In the listing that follows, count every line with the word "more" in it and write only the total.

- Data provided -
◆ ◆ ◆ ◆
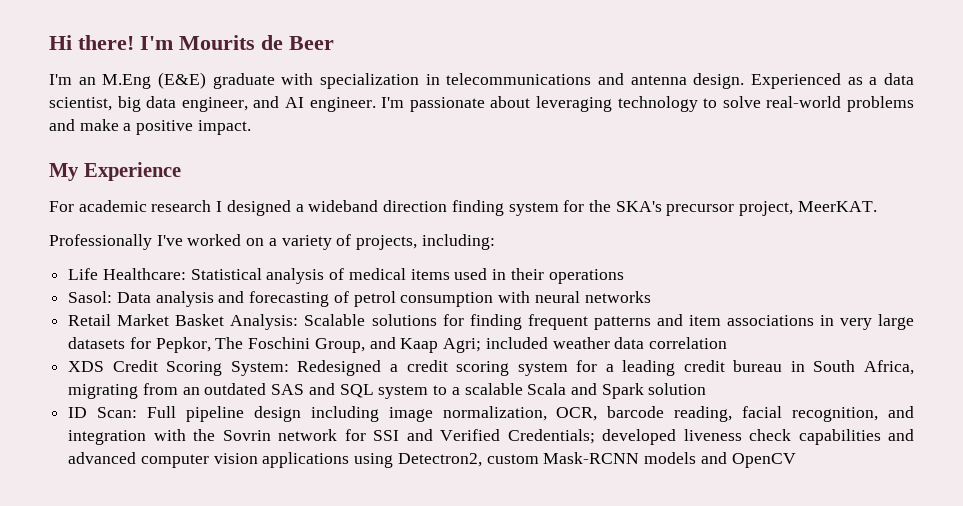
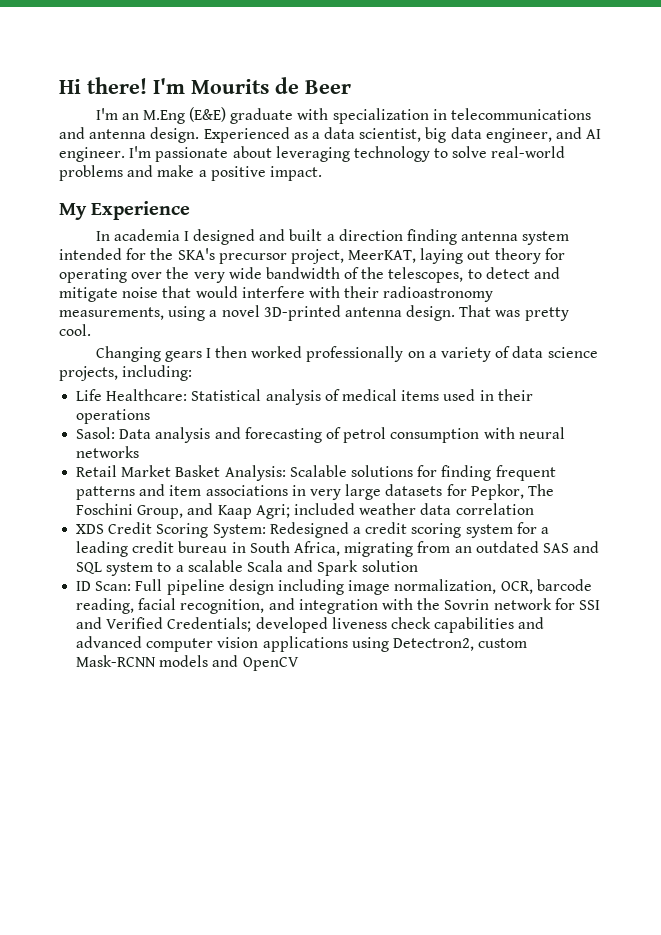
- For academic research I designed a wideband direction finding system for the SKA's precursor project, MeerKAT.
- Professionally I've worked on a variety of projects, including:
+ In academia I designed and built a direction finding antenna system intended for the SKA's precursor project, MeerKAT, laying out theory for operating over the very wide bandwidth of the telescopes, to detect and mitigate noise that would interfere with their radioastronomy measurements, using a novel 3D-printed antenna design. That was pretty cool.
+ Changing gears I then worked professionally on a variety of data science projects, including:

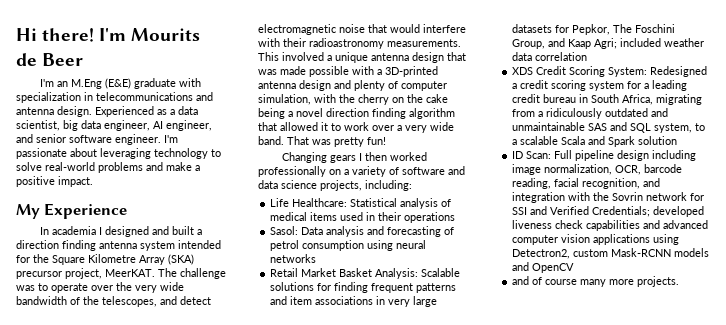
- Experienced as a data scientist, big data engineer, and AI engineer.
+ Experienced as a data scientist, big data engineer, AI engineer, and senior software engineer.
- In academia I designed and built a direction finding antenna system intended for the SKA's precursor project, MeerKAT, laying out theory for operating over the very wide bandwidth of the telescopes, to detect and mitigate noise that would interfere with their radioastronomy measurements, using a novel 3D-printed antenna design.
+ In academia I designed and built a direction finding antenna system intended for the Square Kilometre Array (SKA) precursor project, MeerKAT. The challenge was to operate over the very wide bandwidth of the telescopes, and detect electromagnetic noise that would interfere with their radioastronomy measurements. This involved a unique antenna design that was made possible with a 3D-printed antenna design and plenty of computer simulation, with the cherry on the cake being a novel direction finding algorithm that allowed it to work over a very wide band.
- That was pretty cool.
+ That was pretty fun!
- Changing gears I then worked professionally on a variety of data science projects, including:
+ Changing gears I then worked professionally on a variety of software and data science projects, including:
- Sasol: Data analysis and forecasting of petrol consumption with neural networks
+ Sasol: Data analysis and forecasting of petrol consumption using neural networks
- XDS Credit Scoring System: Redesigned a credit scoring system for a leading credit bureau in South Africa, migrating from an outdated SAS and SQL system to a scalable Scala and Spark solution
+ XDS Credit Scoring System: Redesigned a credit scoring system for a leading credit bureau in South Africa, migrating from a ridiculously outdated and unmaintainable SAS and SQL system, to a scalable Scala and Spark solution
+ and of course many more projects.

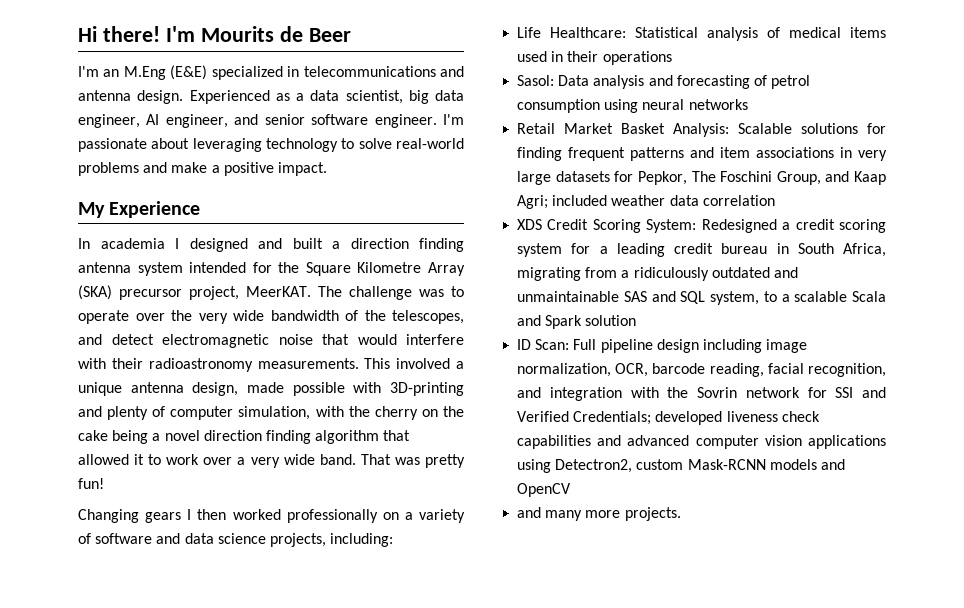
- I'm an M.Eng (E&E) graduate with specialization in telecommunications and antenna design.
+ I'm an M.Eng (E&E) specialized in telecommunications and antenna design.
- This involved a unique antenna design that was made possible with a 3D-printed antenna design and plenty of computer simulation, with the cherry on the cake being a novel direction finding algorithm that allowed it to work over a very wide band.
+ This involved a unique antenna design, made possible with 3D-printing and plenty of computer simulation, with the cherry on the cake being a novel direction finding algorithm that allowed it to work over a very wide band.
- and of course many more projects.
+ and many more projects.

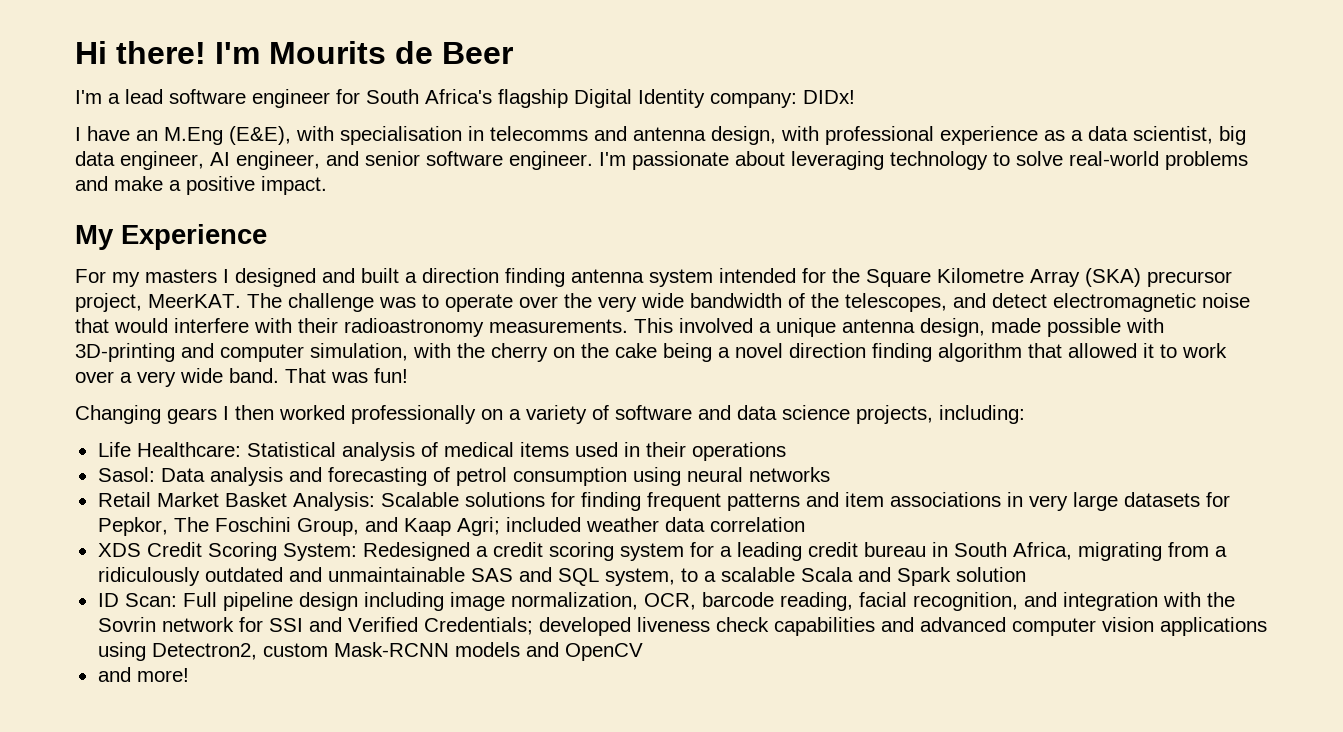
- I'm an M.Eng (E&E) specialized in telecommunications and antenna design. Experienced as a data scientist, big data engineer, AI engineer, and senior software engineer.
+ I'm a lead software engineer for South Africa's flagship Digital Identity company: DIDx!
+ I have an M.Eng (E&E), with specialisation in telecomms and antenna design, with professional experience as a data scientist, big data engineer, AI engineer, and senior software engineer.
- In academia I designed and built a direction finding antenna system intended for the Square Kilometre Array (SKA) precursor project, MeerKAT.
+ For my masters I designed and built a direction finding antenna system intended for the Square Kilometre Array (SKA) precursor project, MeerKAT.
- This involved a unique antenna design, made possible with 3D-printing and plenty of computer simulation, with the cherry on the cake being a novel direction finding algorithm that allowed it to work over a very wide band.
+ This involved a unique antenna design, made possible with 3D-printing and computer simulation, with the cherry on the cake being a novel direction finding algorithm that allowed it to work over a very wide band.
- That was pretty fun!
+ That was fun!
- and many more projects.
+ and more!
◆ ◆ ◆ ◆
- Response to this task -
5